Cammino a passo svelto tra i corridoi del polo centrale dell’Accademia dirigendomi verso l’Aula Magna, dove tra pochi minuti si terrà l’evento che, a detta della stampa e del Dipartimento dell’Energia, sarà una pietra miliare nella storia della scienza e della tecnologia ventura. Più volte sembro destare una certa sorpresa negli occhi degli studenti, riuniti in gruppi di due o più, a quanto pare meravigliati dalla mia presenza, forse per l’abbigliamento trasandato poco consono per un ambiente altolocato come questo, forse per la striscia d’acqua che il mio giubbotto lascia sul pavimento grondando di pioggia appena accumulata all’esterno lungo il tragitto per venire a piedi sin qui.

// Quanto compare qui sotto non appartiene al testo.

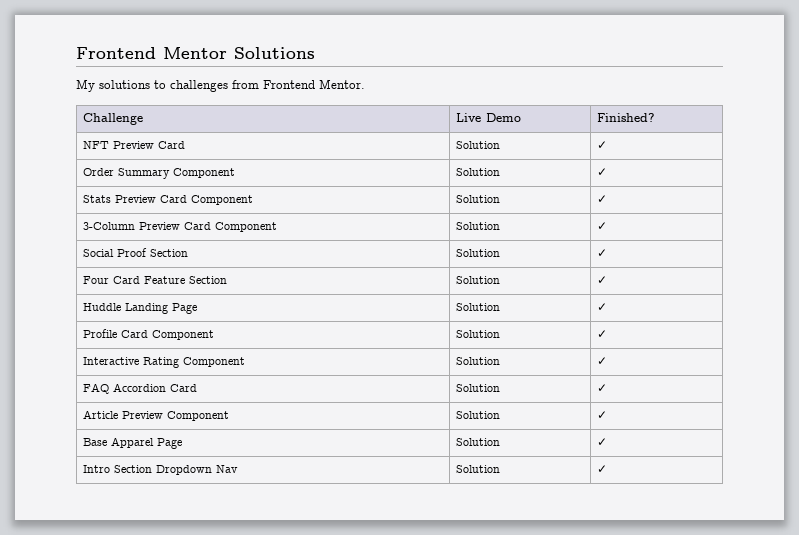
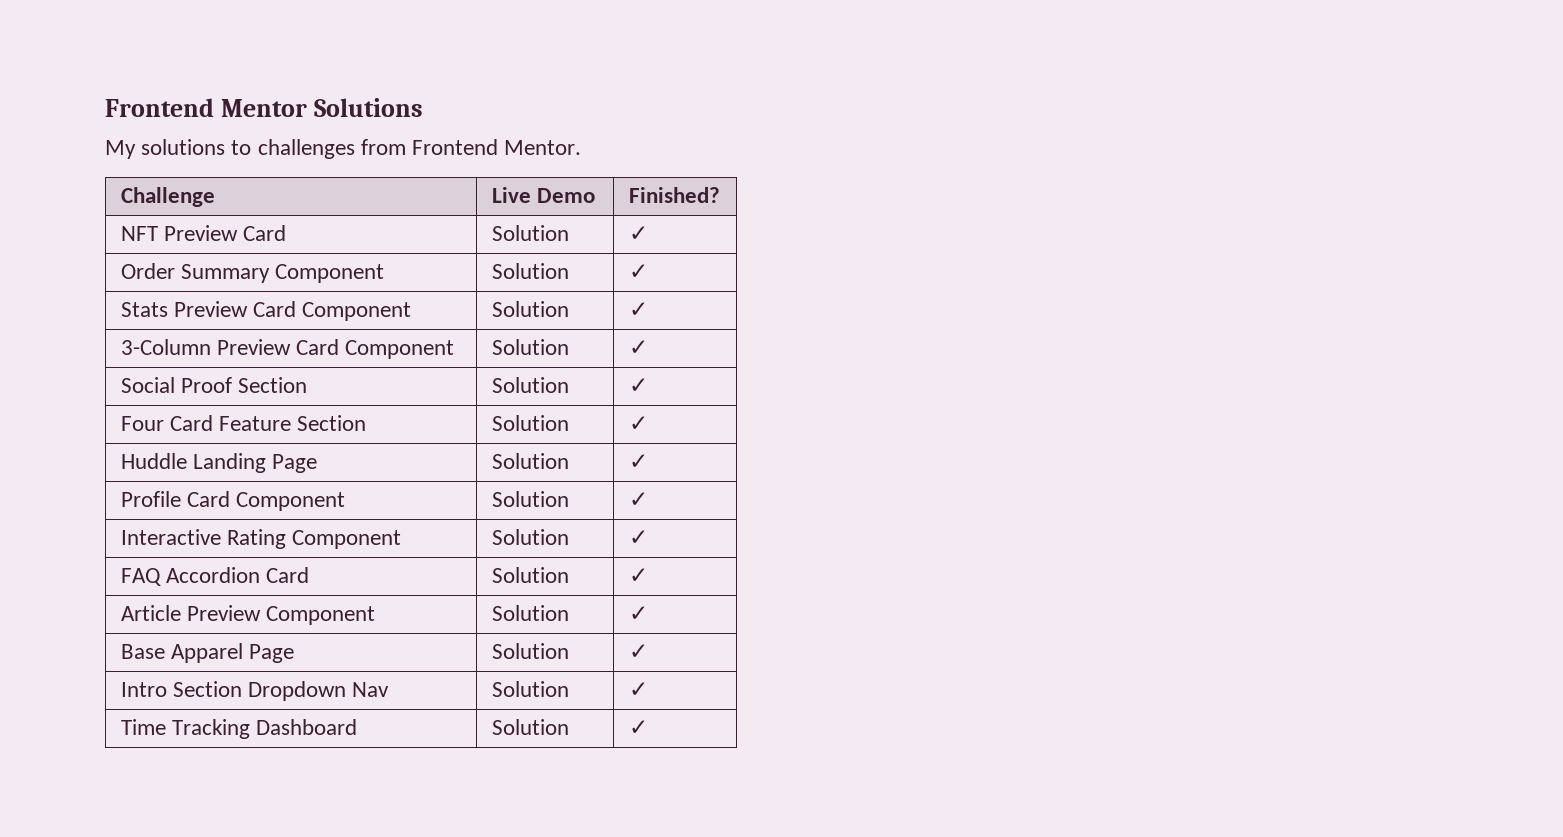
+ Time Tracking Dashboard | Solution | ✓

Sono passati decenni dall’ultimo giorno di sole, e da qui a pochi mesi l’ultimo albero di tutta la zona occidentale del continente ci avrebbe abbandonato per sempre.

Non che questo sia un problema per i dirigenti del Dipartimento dell’Energia, per i quali questo non è che un passo del piano che già da tempo avevano architettato, quasi da quando l’Agenzia di Sicurezza Ambientale aveva messo in allerta l’intero apparato mediatico riguardo il vicino esaurimento delle fonti organiche di tutta la zona Nord. Da lì a poco il Dipartimento aveva già messo a punto le prime tecnologie di estrazione di energia elettromagnetica dai legami intermolecolari, praticamente la possibilità di ricavare energia da qualunque cosa.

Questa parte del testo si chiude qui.